The inauguration of Joe Biden and Kamala Harris signaled a deep sigh of relief, like a breath held so long that the lungs burn. We gave ourselves permission to feel good, and to enjoy that feeling while knowing that there's a lot more work to be done before democracy is secure. Violent fascism continues to threaten us, and we have the chance to turn our country—finally—toward the path of fulfilling the promise of America for all our citizens, redressing past sins, and extending equality to all.

That's how this week started. But if you want to know how it's going, I have three words for you: Senate impeachment trial.

When the Senate gaveled into session and the trial began, you could sense the mood shift and the tension ratchet up on Daily Kos. I doubt that last week most of us were really aware of the level of violence, the intimate involvement of the former president in both planning and execution, or the terrible trauma inflicted on all the people who found themselves under attack. But we know now. And we're watching—still watching.

This week's rescued stories are presented chronologically. See if you can spot when the trial started.

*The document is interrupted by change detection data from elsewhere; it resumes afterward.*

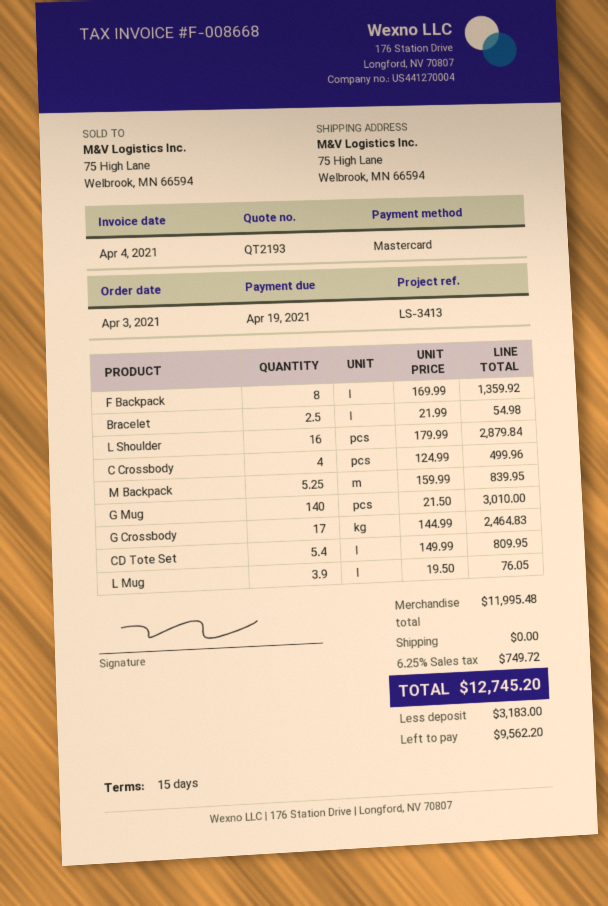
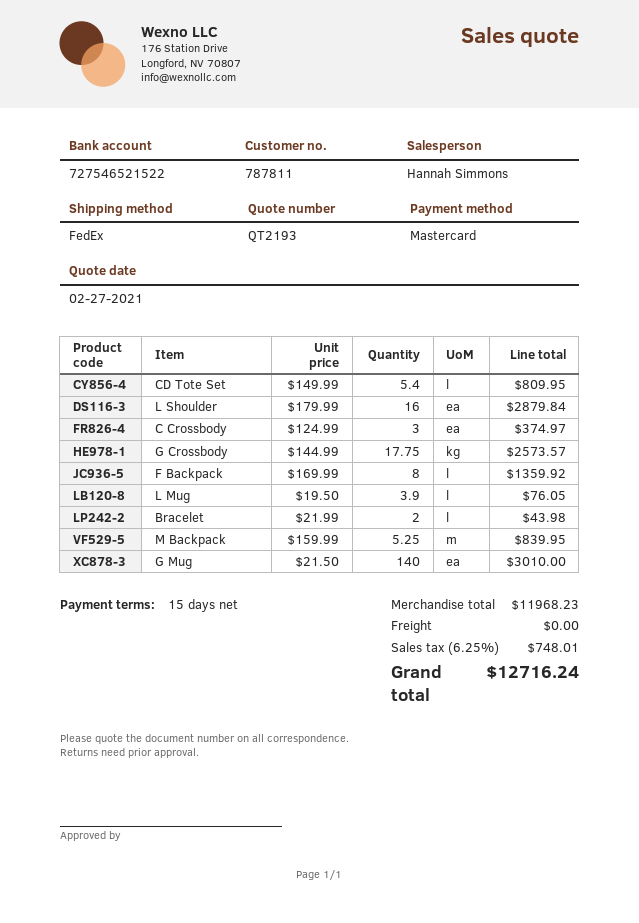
Bracelet: 2.5 x 21.99 = 54.98 -> 2 x 21.99 = 43.98
C Crossbody: 4 x 124.99 = 499.96 -> 3 x 124.99 = 374.97
G Crossbody: 17 x 144.99 = 2464.83 -> 17.75 x 144.99 = 2573.57
subtotal: 11995.48 -> 11968.23
tax: 6.25% = 749.72 -> 6.25% = 748.01
total: 12745.20 -> 12716.24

10 RESCUED STORIES FROM 4PM EST FRIDAY Feb. 5 TO 4PM FRIDAY FEB. 12, 2021

Community Spotlight’s Rescue Rangers read every story published by Community writers. When we discover great work that isn’t receiving the attention it deserves, we rescue it to our group blog and publish a weekly collection—like this one—each Saturday. Rescue priorities and actions were explained in a previous edition, “Community Spotlight: Rescuing your excellent stories for over 14 years.” You also can find a link in Meteor Blades’ “Night Owls” series, which publishes daily between 10-11PM EST.

"Alone with his thoughts, he felt a rising sense of rage and fear, combined with a feeling of helplessness.  He tried to suppress it, but it kept coming back." In “Changes,” Bankshot writes of Mr. Finley, an elderly widower who is grieving, worn down by time, habitually angry, and casually racist, yet clueless about the socialism that brought him the Social Security and Medicare that his life depends on. Bankshot has authored 17 stories, this being their first rescue.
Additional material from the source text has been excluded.